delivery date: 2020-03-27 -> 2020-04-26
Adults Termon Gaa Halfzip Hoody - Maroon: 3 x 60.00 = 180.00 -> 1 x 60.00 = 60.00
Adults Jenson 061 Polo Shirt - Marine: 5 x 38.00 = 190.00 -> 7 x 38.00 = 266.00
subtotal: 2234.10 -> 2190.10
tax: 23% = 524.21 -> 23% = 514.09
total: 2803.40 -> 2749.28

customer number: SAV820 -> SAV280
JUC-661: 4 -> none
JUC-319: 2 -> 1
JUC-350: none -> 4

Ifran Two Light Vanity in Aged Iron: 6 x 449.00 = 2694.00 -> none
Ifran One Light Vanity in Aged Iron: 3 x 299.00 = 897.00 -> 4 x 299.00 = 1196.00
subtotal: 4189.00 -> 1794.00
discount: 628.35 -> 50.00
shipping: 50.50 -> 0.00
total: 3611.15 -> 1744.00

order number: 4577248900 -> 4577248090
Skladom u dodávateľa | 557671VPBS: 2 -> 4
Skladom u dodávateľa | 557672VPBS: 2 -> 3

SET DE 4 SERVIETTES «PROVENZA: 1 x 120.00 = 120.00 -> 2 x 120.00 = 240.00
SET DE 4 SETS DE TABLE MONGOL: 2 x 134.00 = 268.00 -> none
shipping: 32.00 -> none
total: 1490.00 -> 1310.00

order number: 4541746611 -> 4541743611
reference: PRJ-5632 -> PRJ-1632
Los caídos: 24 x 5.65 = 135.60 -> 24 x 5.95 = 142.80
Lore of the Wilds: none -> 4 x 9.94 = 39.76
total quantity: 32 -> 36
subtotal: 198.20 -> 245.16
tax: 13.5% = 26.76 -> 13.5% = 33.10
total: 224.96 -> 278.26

Work to be completed :: Scan the material for the word "number". Return every line where it is found.

Task response ::
customer number: SAV820 -> SAV280
order number: 4577248900 -> 4577248090
order number: 4541746611 -> 4541743611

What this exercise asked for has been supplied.